I tell my supervisor that I'm going to lunch. I zipper my jacket, put my hood on, place my hands inside my pockets and head downstairs. I see my friend at the corner of South U and East U. We walk silently towards Charleys. Silence has never been that loud before. We get inside, shake off the snow, take off our jackets, and sit in a booth. We take a look at the menu. Our appetite's gone, but our stomachs tell us to order. I'll have the swiss mushroom burger with fries, I tell the waiter. My friend orders something too. The waiter leaves. I look out the window overlooking the wintry Ann Arbor landscape. The snow is falling thicker and faster than before. None of us say much for the first few minutes. He breaks the tension. His voice cracks. He's cried before we met up. He starts sharing the last thing he remembers. Something at small group. I can't really remember the details. We smile. The food comes. I pick at the fries until he says he'll pray for the food. He prays. He sobs. He whimpers. He barely finishes with the traditional, amen. Little do I realize, tears are raining down on my cheeks as well. Two grown men crying in a public restaurant. Who gives a damn what people think.

I take a bite of my burger. I taste nothing. I chew a little bit, and then I offer a story. The first time I met the kid. Five, maybe six years ago. In a summer small group. When undergrads studied the Word and fellowshipped with high school students and graduate students. A quiet kid, but genuinely good-natured. He had a unique laugh. So did I. We connected. He reminded me of my own brother. I liked him. We got along well. He accepted Christ. Got involved with the church. Then off to college he went. Only to return a year later with plans to transfer. He began serving the church. Small group. Ministry team. His class. And then, out of nowhere one day, he tells me he's enlisting. USMC. I didn't know how to respond. What do you say to that? I thought he was joking. He wasn't. He went off to boot camp. He came back different. The same, but very different. He awaited deployment. Iraq. The Bush administration's flawed war. The search for WMD yielded nothing but an all-out civil war and anarchy. Good men were sent to bring peace. Many saw death. I prayed for a miracle. Somehow his company would not ship to Iraq. Maybe Korea. Japan. Somewhere far away from harm's reach. For awhile, my prayers seemed to be working. He kept getting delayed. Until September. He was finally being deployed.

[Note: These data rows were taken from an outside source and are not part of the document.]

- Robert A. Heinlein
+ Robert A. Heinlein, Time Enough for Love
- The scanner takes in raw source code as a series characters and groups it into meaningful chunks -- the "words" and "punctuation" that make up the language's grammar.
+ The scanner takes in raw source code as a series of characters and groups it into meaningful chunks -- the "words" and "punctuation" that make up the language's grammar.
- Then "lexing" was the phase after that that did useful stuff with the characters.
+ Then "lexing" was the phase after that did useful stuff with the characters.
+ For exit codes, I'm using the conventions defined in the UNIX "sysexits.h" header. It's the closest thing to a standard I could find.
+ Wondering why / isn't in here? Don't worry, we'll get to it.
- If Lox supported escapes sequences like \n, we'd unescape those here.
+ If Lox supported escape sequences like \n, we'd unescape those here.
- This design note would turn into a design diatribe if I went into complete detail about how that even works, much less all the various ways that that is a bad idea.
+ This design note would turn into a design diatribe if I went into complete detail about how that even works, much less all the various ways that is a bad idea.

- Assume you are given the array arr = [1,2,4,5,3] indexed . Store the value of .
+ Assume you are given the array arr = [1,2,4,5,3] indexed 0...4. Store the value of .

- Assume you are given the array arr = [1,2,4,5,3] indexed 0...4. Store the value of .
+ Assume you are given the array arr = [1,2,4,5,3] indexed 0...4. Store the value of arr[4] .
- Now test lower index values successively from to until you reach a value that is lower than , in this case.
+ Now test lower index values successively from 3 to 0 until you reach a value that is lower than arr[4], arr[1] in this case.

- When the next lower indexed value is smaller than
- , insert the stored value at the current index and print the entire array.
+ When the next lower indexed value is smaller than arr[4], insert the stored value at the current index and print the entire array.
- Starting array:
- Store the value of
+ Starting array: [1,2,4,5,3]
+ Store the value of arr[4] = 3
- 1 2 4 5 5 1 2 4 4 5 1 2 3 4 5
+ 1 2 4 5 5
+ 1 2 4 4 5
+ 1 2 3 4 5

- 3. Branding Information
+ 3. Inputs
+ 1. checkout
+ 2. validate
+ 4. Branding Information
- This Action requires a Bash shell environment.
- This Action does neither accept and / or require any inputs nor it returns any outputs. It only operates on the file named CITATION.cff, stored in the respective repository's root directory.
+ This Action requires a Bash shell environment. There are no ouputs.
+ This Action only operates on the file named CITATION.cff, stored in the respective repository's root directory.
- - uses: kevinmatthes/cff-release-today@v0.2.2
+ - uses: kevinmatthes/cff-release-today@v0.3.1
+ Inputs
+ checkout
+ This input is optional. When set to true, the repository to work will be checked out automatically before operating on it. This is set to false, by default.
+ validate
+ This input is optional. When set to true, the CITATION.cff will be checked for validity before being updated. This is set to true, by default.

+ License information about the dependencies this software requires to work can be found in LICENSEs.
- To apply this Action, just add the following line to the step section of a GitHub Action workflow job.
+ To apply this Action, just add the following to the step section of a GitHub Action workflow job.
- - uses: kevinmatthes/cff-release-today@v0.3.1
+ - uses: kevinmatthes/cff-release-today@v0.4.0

I got a chance to meet up with him. Again, what do you say in that situation? He laughed in his usual goofy form. This time, I only smiled. I could not laugh. I prayed for him. He asked me to. What do you want me to pray for, I asked. He said he wanted to be a witness to his company and to the people of Iraq. Anything else? No. I looked at him. I saw someone vastly different from the one I first met in that random small group. I just nodded my head. And I prayed. The day before he was to deploy, people at church gathered around him and said their good lucks. No goodbyes. He'll come back to us. I give him a hug. Come back safe, I whisper in his ear. He just nods. That's the last I saw of him.

to be continued...

Saturday, October 18, 2008

Inadequacies

This is a confession from the heart. This is more so for me than anyone else, but I'm going public to be honest and vulnerable. Perhaps it'll be of help and encouragement to others who share similar stories.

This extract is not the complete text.